# [EXERCISE DETAILS]
Omit the pictures while printing every entry below exactly as given.
Start of Block
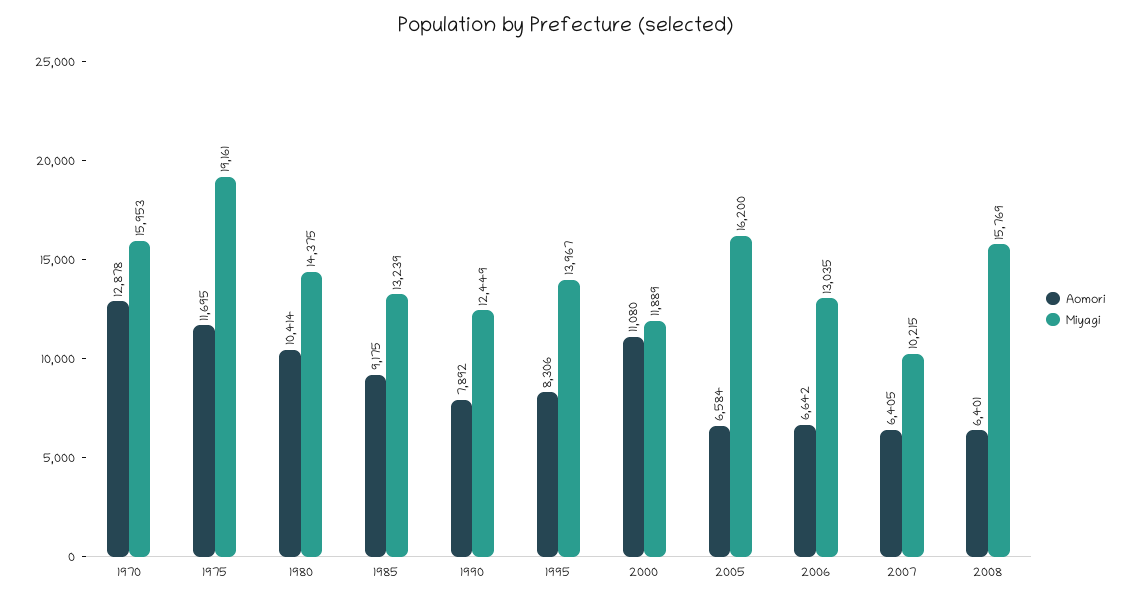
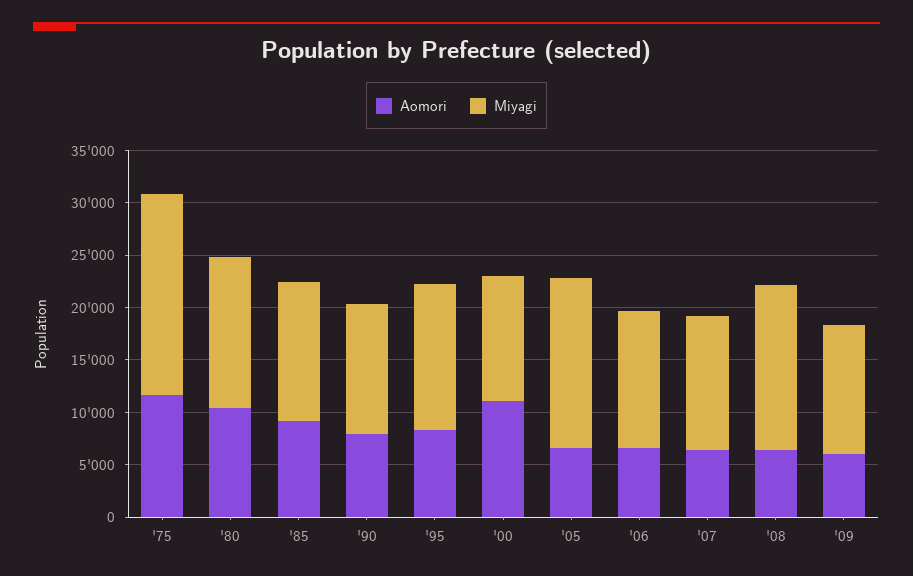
Aomori, 1970: 12878 -> none
Miyagi, 1970: 15953 -> none
Miyagi, 2007: 10215 -> 13000
Aomori, '09: none -> 6000
Miyagi, '09: none -> 12000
End of Block
# [RESPONSE TO THE EXERCISE]
Aomori, 1970: 12878 -> none
Miyagi, 1970: 15953 -> none
Miyagi, 2007: 10215 -> 13000
Aomori, '09: none -> 6000
Miyagi, '09: none -> 12000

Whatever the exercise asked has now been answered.